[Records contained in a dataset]
----------------
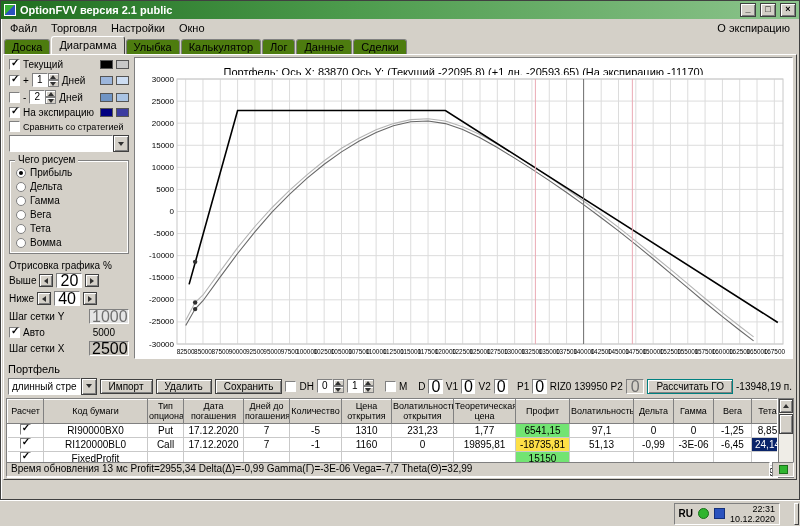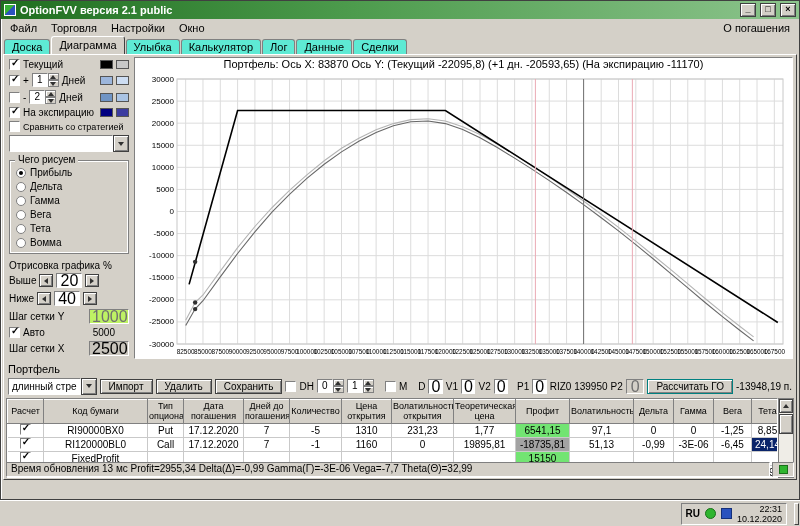"О погашения" span.menu-right { text: погашения -> экспирацию }
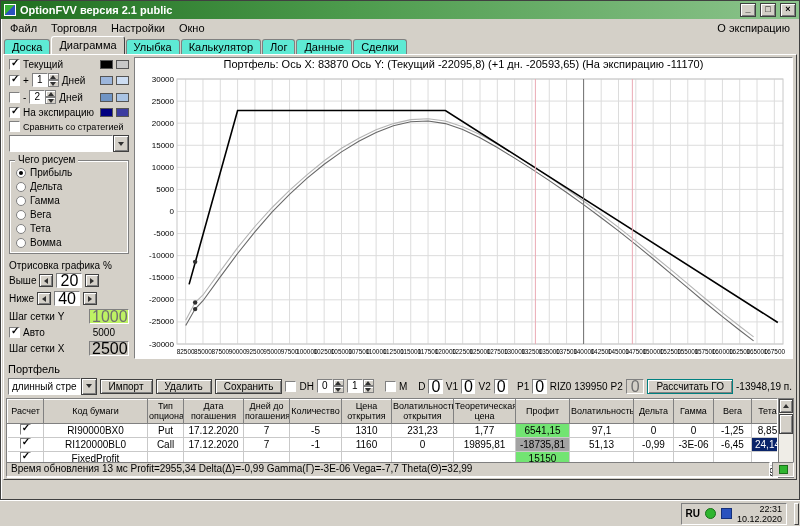"Доска" .tab { background: #5eead4 -> #4d7c0f }
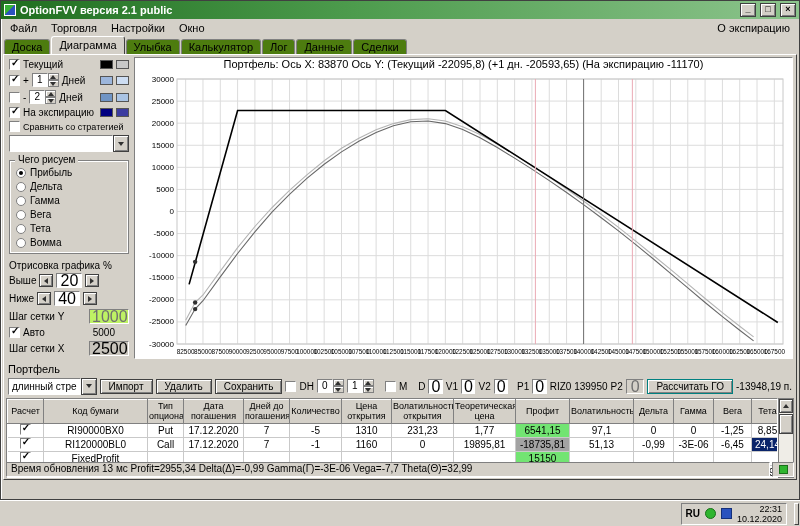"Портфель: Ось X: 83870 Ось" .chart-title { padding-top: 0 -> 8px }
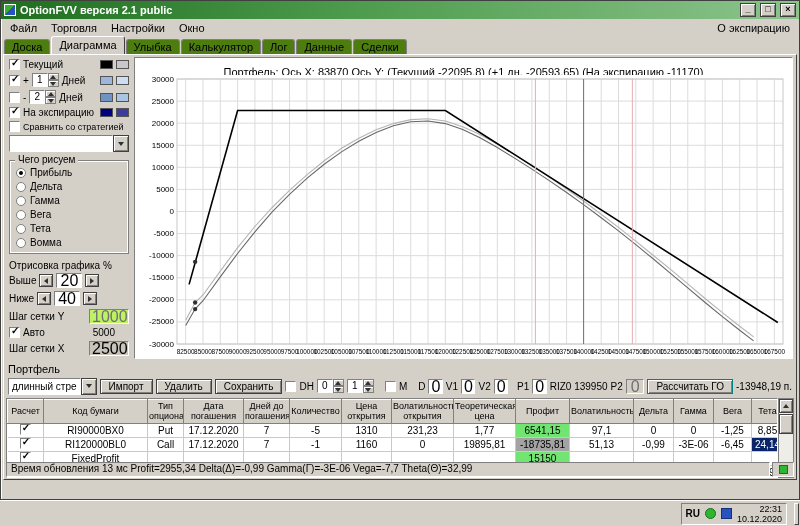"1000" span.field { background: #bef264 -> #e5e5e5 }
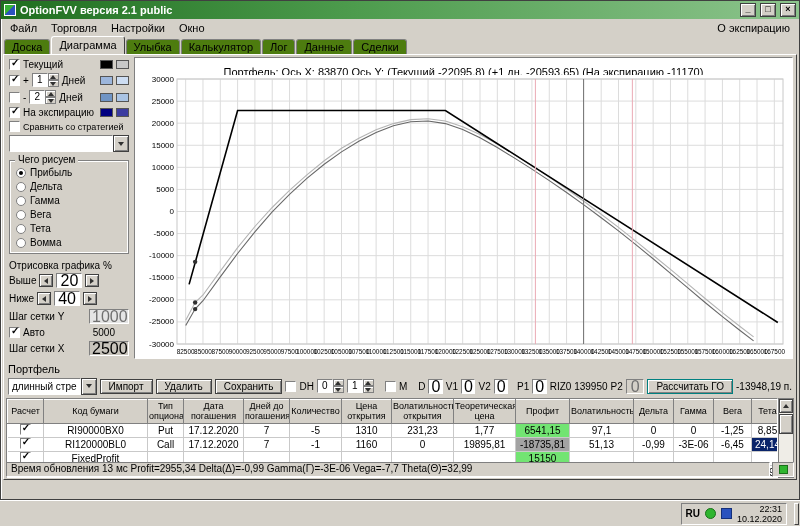"-18735,81" td.p-neg { background: #a3a3a3 -> #fde047 }
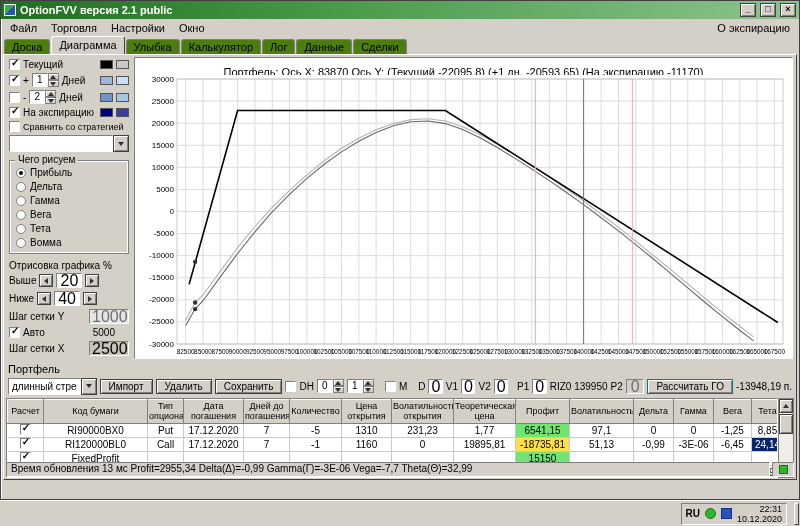"RU" .tray { margin-right: 7px -> 14px }
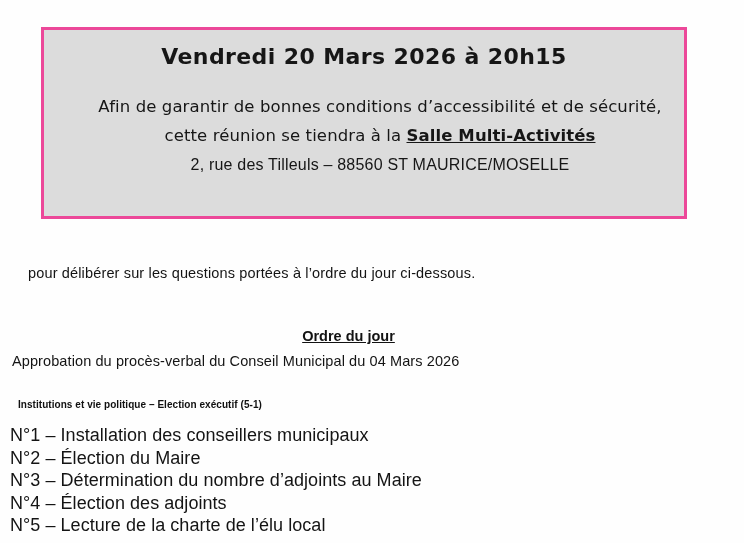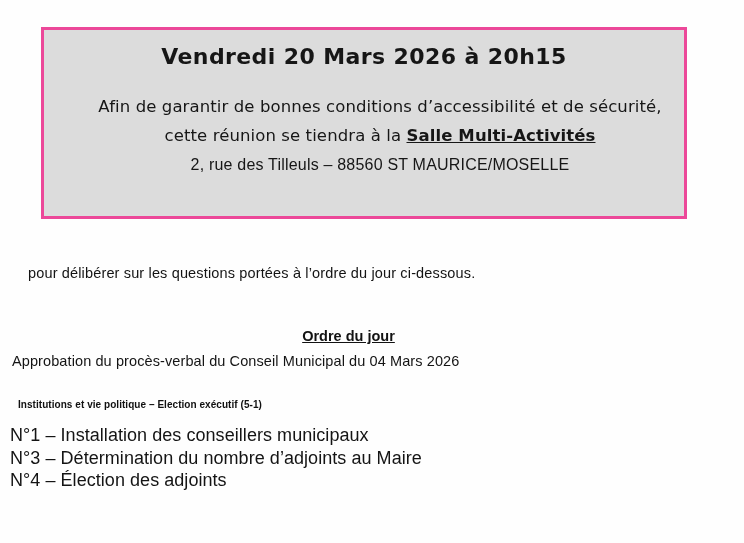"N°2 – Élection du Maire" div.agenda-item { html: none -> <div>N°2 – Élection du Maire</div> }
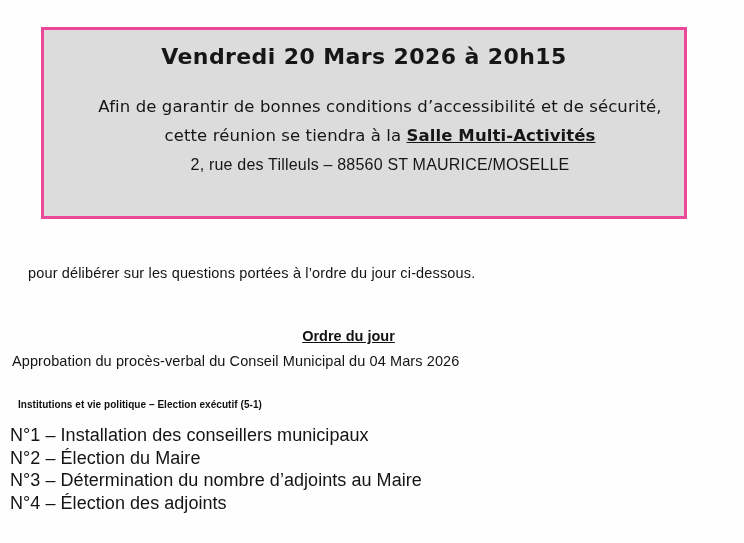"N°5 – Lecture de la" div.agenda-item { html: none -> <div>N°5 – Lecture de la charte de l’élu local</div> }
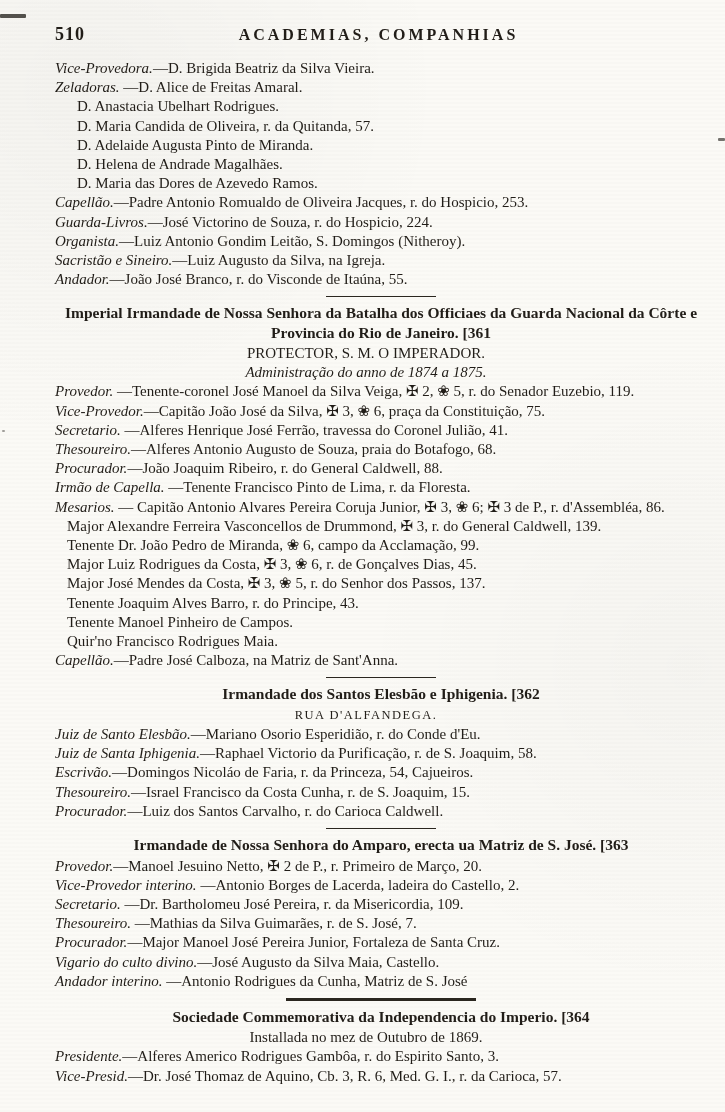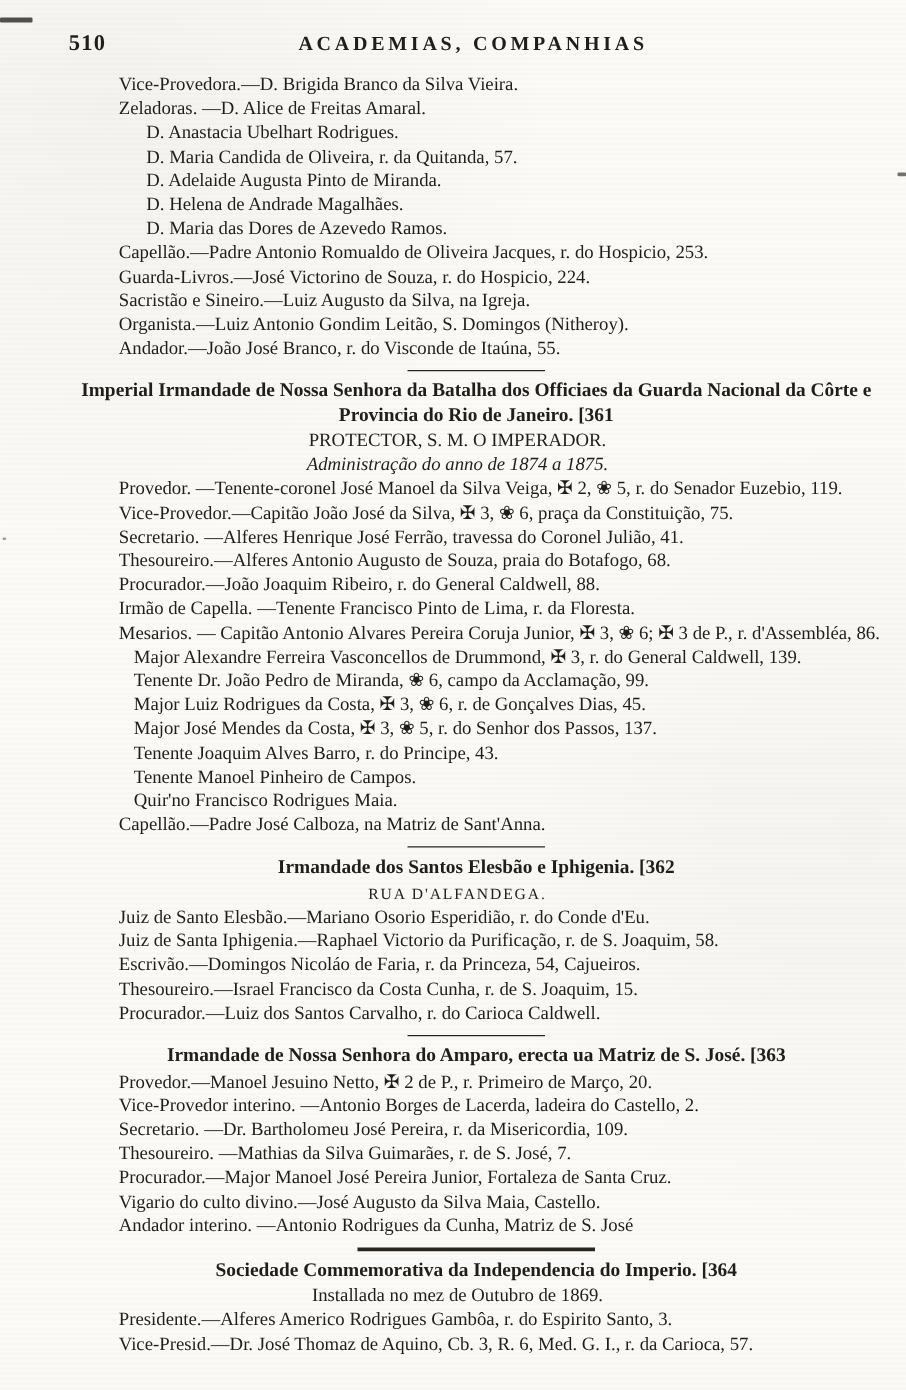"Vice-Provedora." .lead { font-style: none -> italic; margin-left: 40px -> none }
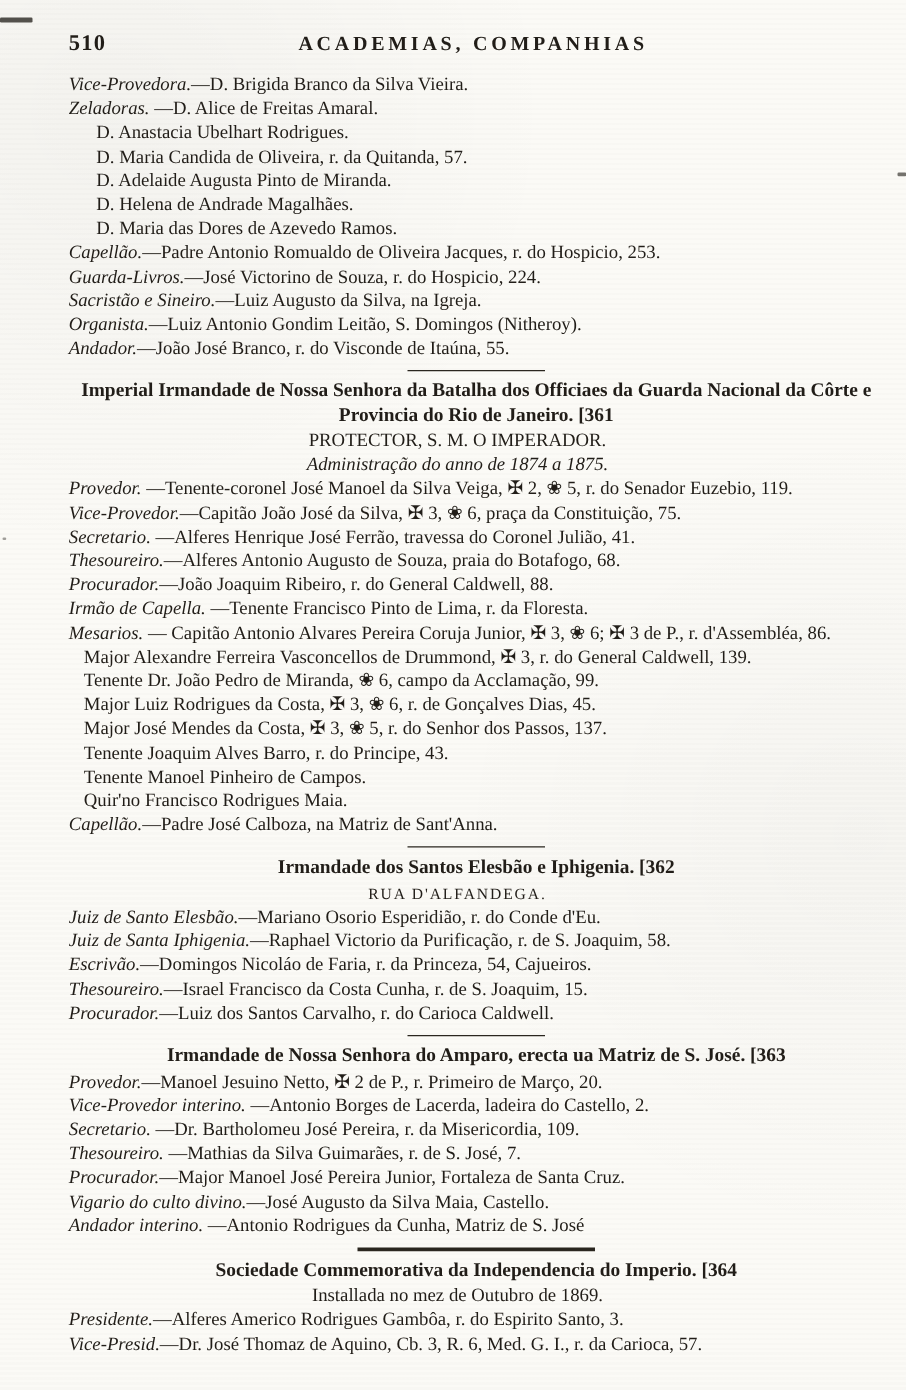"—D. Brigida Branco da Silva" span { text: Branco -> Beatriz }
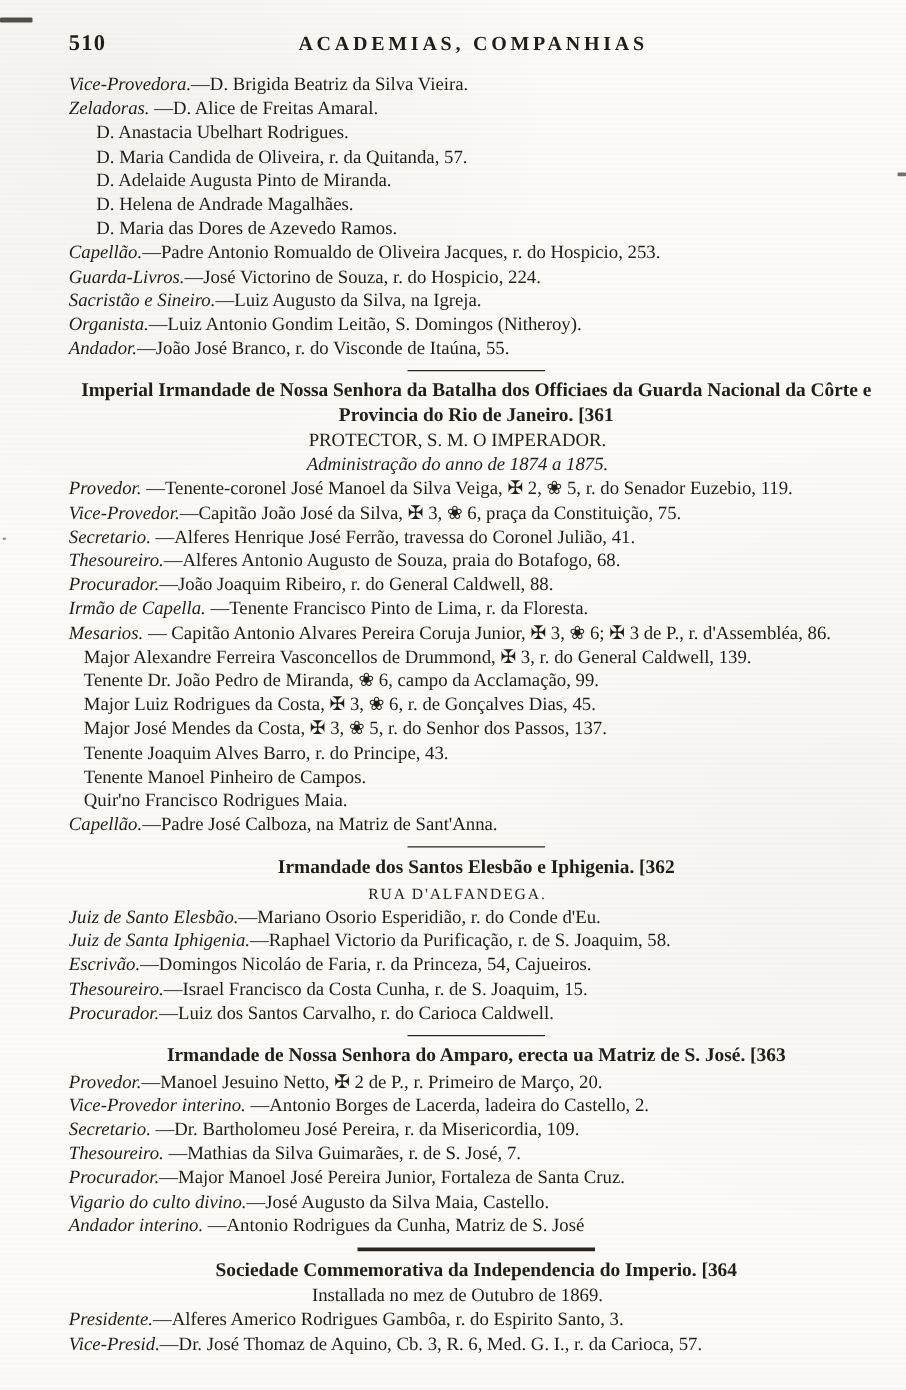"Sacristão e Sineiro.—Luiz Augusto da" p { order: before "Organista.—Luiz Antonio Gondim Leitão," -> after "Organista.—Luiz Antonio Gondim Leitão," }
----------------
ASSIGNED TASK: Begin at the line with "background: #5eead4 ->" and retype exactly every line through the last one of the entries above, both included, and nothing more; pictures stay out.

ANSWER TO THE PROBLEM:
"Доска" .tab { background: #5eead4 -> #4d7c0f }
"Портфель: Ось X: 83870 Ось" .chart-title { padding-top: 0 -> 8px }
"1000" span.field { background: #bef264 -> #e5e5e5 }
"-18735,81" td.p-neg { background: #a3a3a3 -> #fde047 }
"RU" .tray { margin-right: 7px -> 14px }
"N°2 – Élection du Maire" div.agenda-item { html: none -> <div>N°2 – Élection du Maire</div> }
"N°5 – Lecture de la" div.agenda-item { html: none -> <div>N°5 – Lecture de la charte de l’élu local</div> }
"Vice-Provedora." .lead { font-style: none -> italic; margin-left: 40px -> none }
"—D. Brigida Branco da Silva" span { text: Branco -> Beatriz }
"Sacristão e Sineiro.—Luiz Augusto da" p { order: before "Organista.—Luiz Antonio Gondim Leitão," -> after "Organista.—Luiz Antonio Gondim Leitão," }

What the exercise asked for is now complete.